This interprofessional education collaboration experience (IPECE) in rehabilitation provided opportunities to work in an international interprofessional collaborative team while providing pro bono services in an impoverished region of Honduras. Doctor of physical therapy (DPT) students from the United States (US) joined Functional Therapy (FT) students and licensed professionals from both countries in Honduras. Is it possible for rehabilitation students from two different countries to come together to form an effective interprofessional rehabilitation team?Ethnographic methods were used in this case study to explore the culture of IPECE. Interviews were conducted with DPT students from the US and FT students from Honduras. Students from both countries believed they learned from, with, and about the other group and other professionals. Both groups of students described the importance of building trust and a collaborative environment when treating patients while working on interprofessional teams.

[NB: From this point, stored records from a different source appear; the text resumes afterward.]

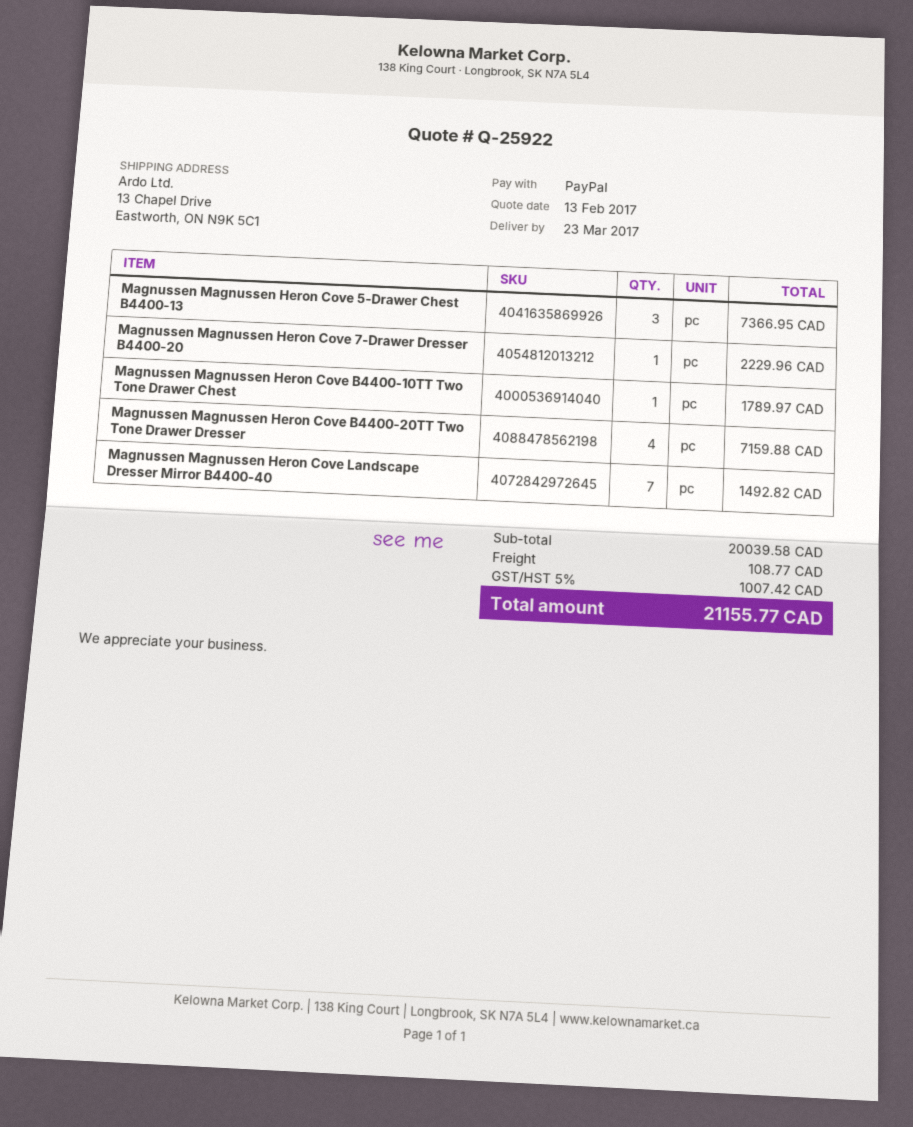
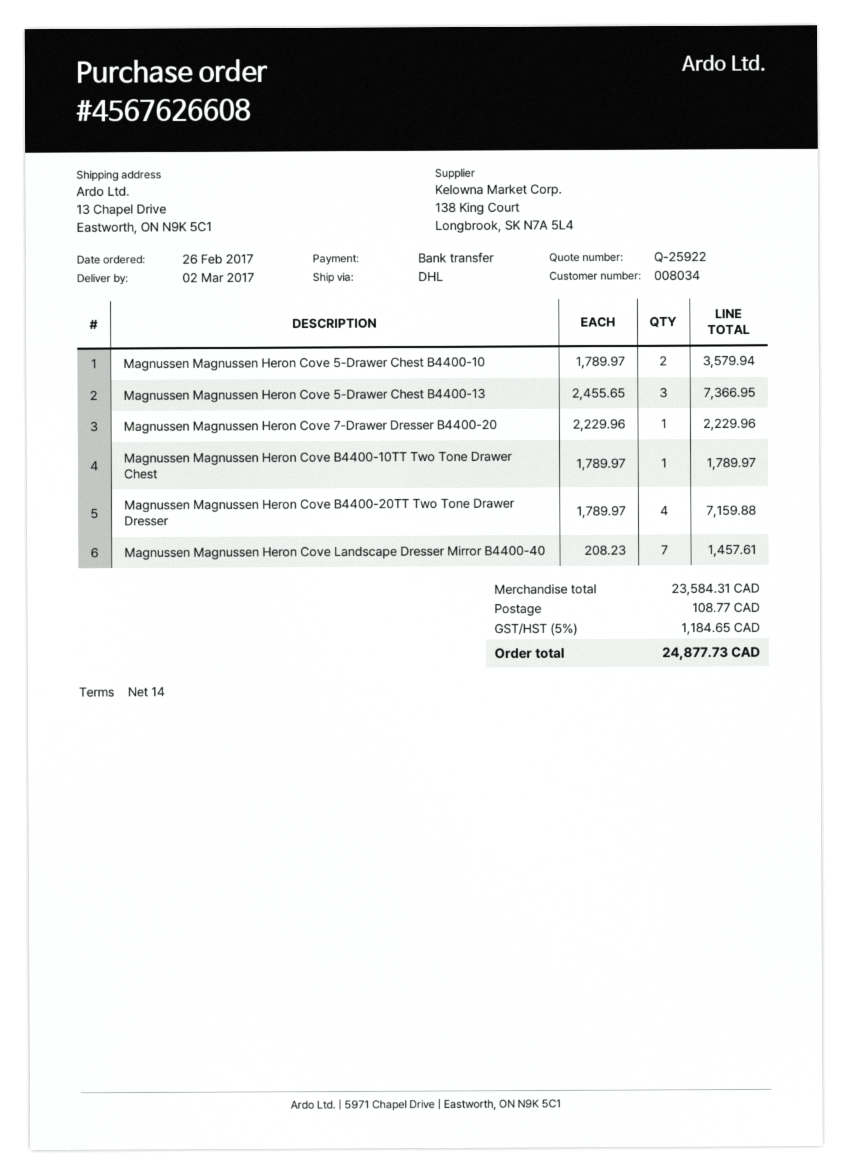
delivery date: 2017-03-23 -> 2017-03-02
payment method: PayPal -> bank transfer
Magnussen Magnussen Heron Cove Landscape Dresser Mirror B4400-40: 7 for 1492.82 -> 7 for 1457.61
Magnussen Magnussen Heron Cove 5-Drawer Chest B4400-10: none -> 2 for 3579.94
subtotal: 20039.58 -> 23584.31
tax: 5% = 1007.42 -> 5% = 1184.65
total: 21155.77 -> 24877.73

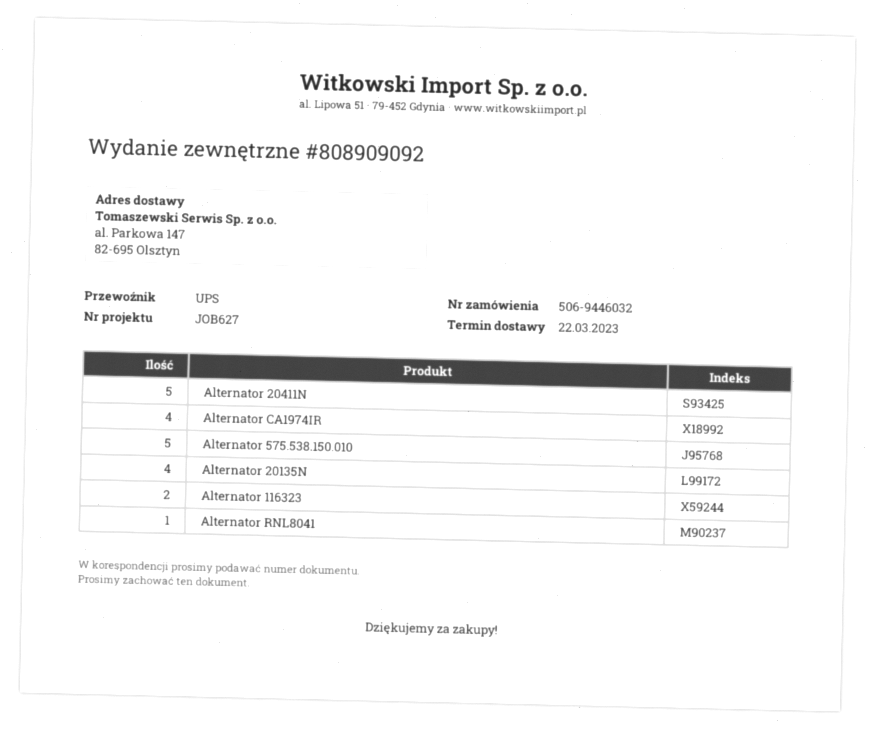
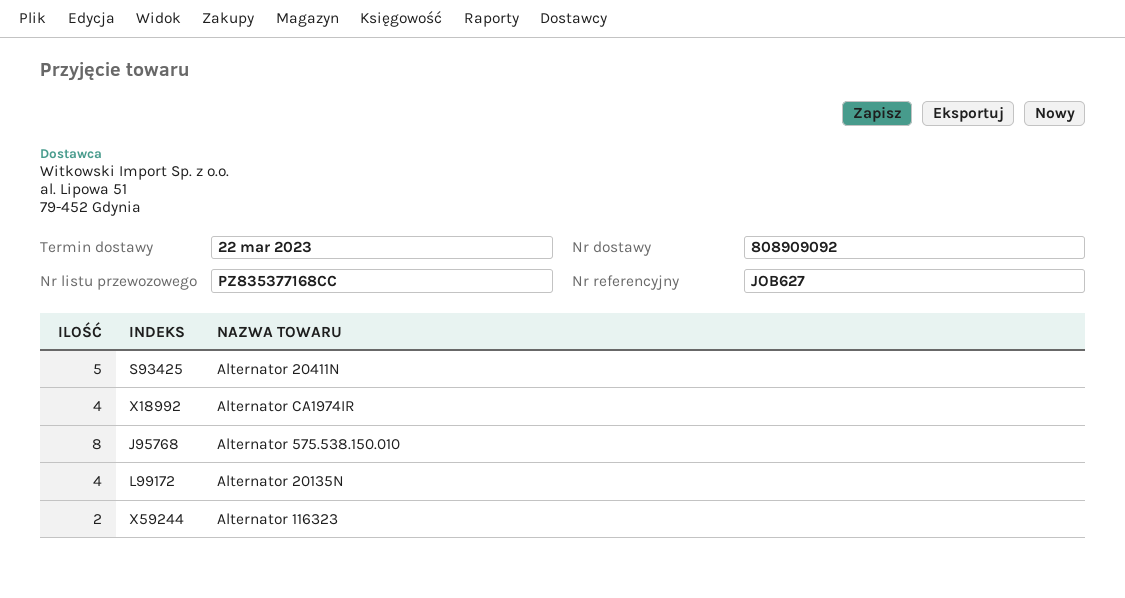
Alternator 575.538.150.010: 5 -> 8
Alternator RNL8041: 1 -> none

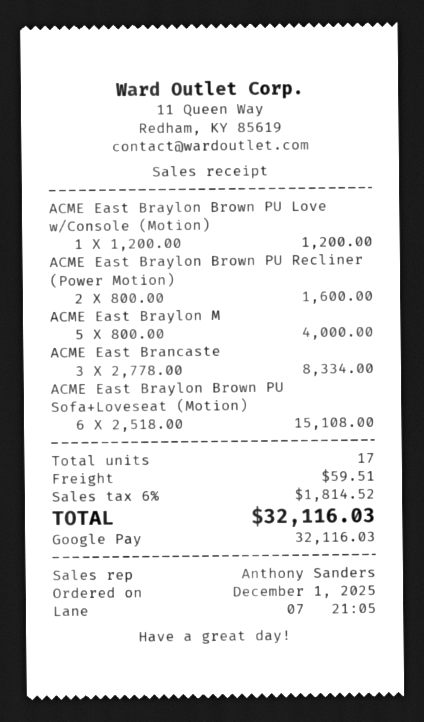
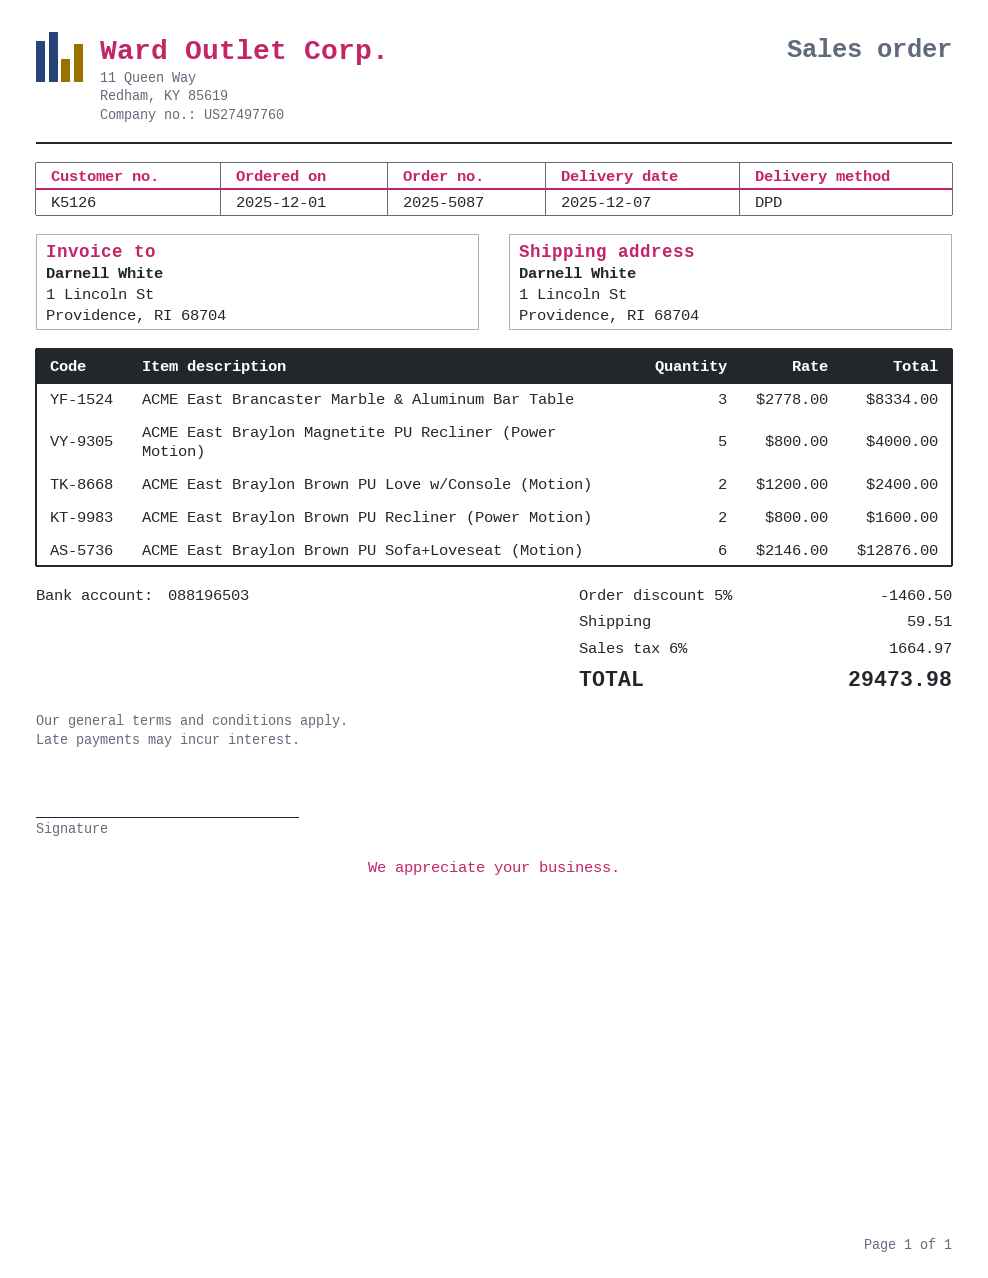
ACME East Braylon Brown PU Love w/Console (Motion): 1 x 1200.00 = 1200.00 -> 2 x 1200.00 = 2400.00
ACME East Braylon Brown PU Sofa+Loveseat (Motion): 6 x 2518.00 = 15108.00 -> 6 x 2146.00 = 12876.00
discount: none -> 5% = 1460.50
tax: 6% = 1814.52 -> 6% = 1664.97
total: 32116.03 -> 29473.98

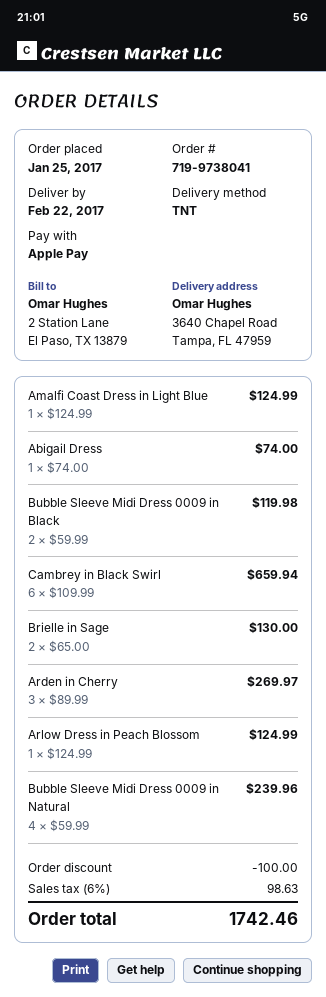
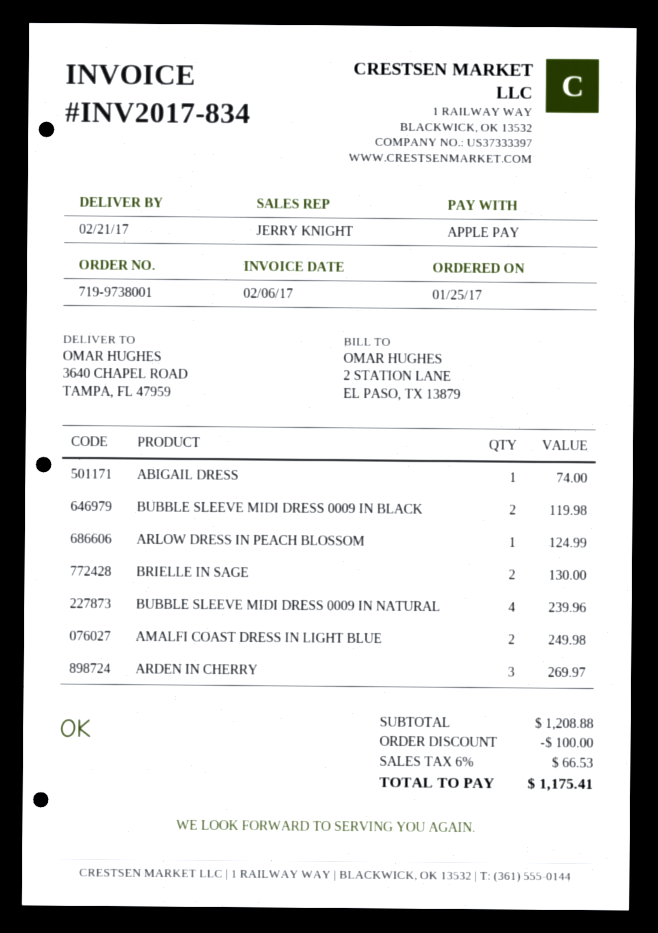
order number: 719-9738041 -> 719-9738001
delivery date: 2017-02-22 -> 2017-02-21
Amalfi Coast Dress in Light Blue: 1 for 124.99 -> 2 for 249.98
Cambrey in Black Swirl: 6 for 659.94 -> none
tax: 6% = 98.63 -> 6% = 66.53
total: 1742.46 -> 1175.41

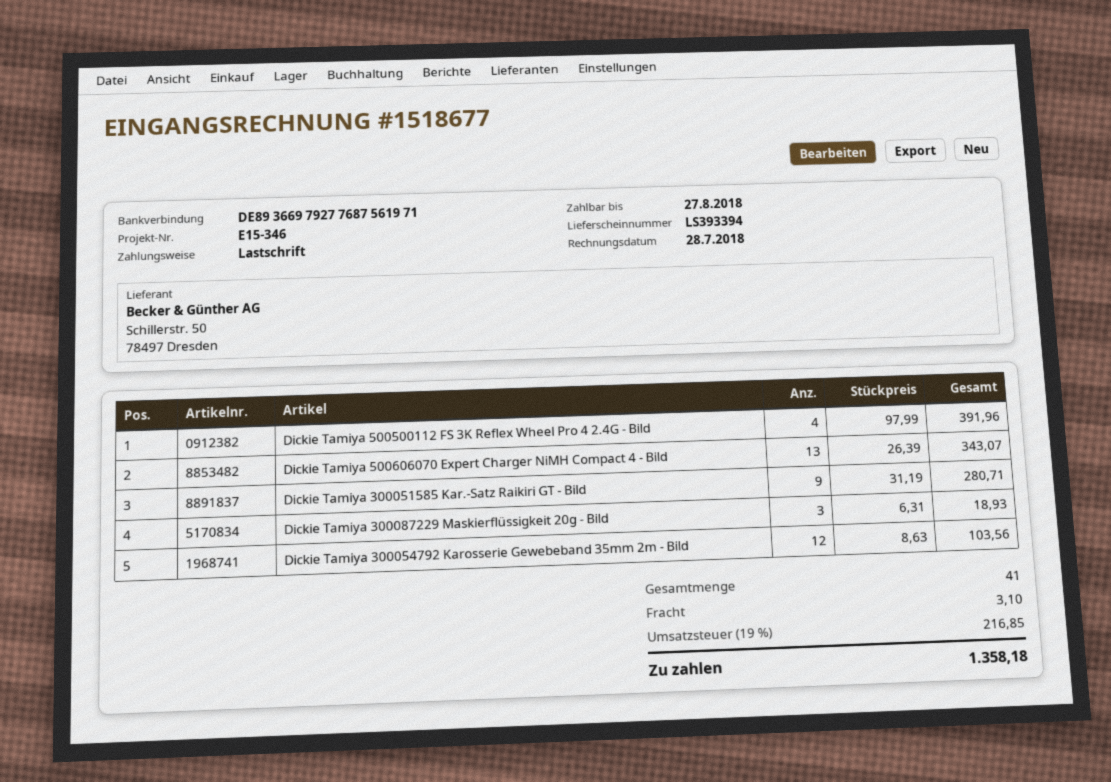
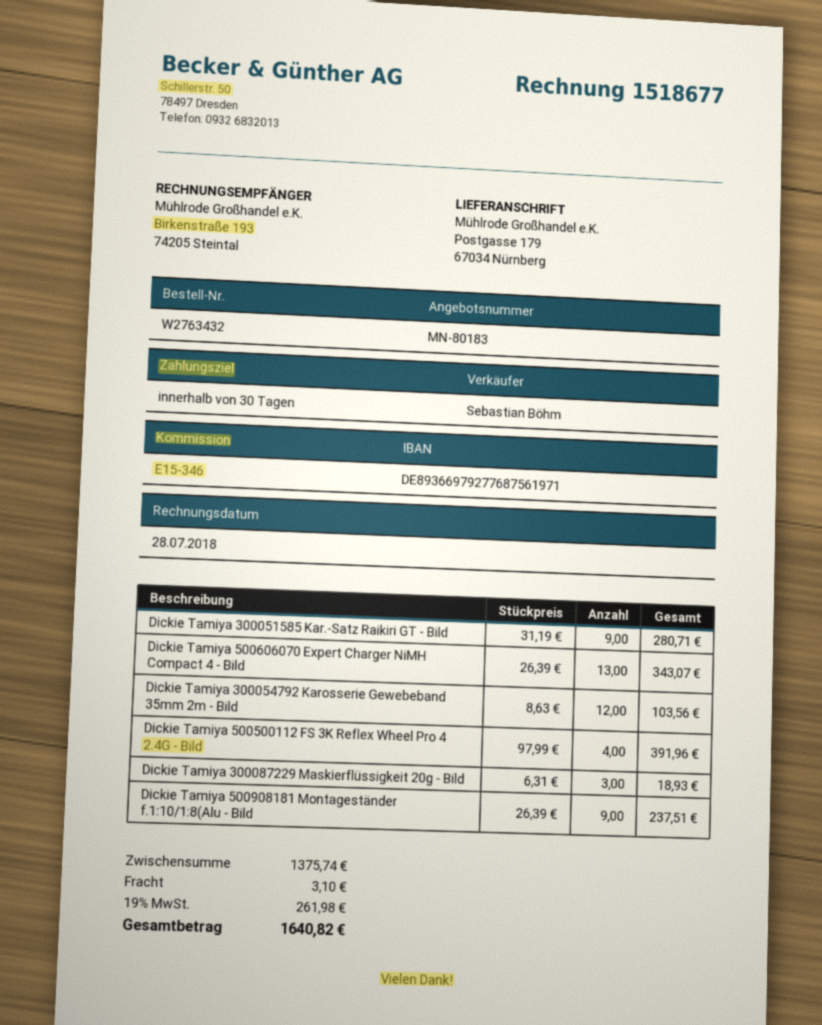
Dickie Tamiya 500908181 Montageständer f.1:10/1:8(Alu - Bild: none -> 9 x 26.39 = 237.51
tax: 19% = 216.85 -> 19% = 261.98
total: 1358.18 -> 1640.82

In terms of social responsibility, DPT students became more cognizant of international health care needs while FT students increased their awareness of local rehabilitation needs. We conclude that students on IPECE in Honduras are able to form effective health care teams while they learn about, from, and with each other while providing pro bono health care outreach. We believe that students who participate in IPECE develop a clear concept of interprofessional collaboration, advocacy, and social responsibility through their exposure to interprofessional teamwork.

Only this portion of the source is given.